Once a year, the same freaks that bring you the Burning Man festival don the weirdo costumes that they don’t mind getting oozing dairy all over, and host one of the more bizarre food events held in L.A.: the annual Grilled Cheese Invitational. This year it went down at a sprawling art space complex where 60 competitors lined up at outside cooking stations and grilled away while hundreds of freak show judges milled about the mandatory bonfire.
Part culinary competition, part fashion disaster and part rave potluck, the tournament was a blast, if a little much. The Hot Knives crew–while prepping fastidiously in bandito bandanas and slugging bottles of Imperial Stout–found itself, quite uncommonly, feeling like toned-down squares in a sea of weirdos. Between the “Cheese-leaders” and the guy who went by “The Mayor of Cheese,” we actually decided that some of these people may have had an unnatural obsession with cheese, which, coming from us, is scary.

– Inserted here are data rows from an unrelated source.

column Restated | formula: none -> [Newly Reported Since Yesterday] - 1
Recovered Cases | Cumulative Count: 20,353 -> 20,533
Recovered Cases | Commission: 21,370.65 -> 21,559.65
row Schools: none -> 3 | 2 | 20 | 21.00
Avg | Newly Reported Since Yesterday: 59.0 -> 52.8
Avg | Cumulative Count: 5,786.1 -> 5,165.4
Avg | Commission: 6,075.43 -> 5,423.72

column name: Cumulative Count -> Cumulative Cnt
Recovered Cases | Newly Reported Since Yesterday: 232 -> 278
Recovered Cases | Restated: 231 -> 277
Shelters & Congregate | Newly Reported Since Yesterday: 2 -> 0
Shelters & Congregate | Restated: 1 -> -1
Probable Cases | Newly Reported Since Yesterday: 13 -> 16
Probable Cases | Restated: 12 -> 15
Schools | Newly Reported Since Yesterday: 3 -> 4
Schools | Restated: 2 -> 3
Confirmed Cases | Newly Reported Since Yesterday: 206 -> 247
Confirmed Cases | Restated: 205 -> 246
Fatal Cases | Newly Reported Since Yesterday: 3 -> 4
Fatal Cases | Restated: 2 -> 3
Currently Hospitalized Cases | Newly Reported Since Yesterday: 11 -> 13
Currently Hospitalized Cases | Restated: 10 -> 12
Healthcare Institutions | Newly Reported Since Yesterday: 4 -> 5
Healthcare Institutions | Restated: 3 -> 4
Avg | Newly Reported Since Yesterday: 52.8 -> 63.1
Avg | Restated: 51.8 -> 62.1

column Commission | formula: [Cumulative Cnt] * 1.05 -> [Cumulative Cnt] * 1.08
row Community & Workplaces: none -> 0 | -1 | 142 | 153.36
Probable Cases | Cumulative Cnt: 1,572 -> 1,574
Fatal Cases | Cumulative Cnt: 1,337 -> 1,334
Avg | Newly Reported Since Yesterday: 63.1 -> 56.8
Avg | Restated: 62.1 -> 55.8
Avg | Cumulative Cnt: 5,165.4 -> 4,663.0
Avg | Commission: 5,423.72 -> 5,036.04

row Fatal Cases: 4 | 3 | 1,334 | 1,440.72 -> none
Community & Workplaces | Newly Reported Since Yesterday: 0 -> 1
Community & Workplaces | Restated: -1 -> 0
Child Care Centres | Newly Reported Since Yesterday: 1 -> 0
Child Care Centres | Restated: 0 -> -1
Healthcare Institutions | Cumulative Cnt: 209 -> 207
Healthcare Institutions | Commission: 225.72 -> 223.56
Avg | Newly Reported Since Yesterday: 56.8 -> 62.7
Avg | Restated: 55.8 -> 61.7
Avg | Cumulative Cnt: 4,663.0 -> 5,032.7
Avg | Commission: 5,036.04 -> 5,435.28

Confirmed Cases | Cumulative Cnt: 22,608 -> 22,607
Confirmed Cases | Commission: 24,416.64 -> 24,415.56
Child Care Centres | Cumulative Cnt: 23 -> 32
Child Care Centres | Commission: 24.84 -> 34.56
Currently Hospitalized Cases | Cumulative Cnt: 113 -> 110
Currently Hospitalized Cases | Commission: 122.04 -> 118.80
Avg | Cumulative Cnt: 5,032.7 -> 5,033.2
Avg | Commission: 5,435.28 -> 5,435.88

While we were knocking out our sandwiches for the second heat, a woman behind us actually turned to the crowd and asked if she should “put some milk on it,” at which point she tugged out a post-birth breast and squirted mother’s milk all over her “weed ghee butter” melt to the cheers of the audience, including her husband and toddler. Needless to say, we felt more than a little out-done.
Besides the peep show moments and spastic performances, worthy competitors were few and far between; a surprising number of those competing pledged allegiance to Velveeta and Wonder Bread. A few notable exceptions were a pita-panini filled with pesto and buffalo mozzarella, an Australian pineapple and soy bacon melt grilled in a contraption that looked like what they brand livestock with, and a sandwich that was hung on a 20-foot pole and exploded with periodic bursts of immense blow torch flames.
Nevertheless, in their ultimate wisdom, the judges that tasted each sandwich handed Hot Knives trophies in two categories.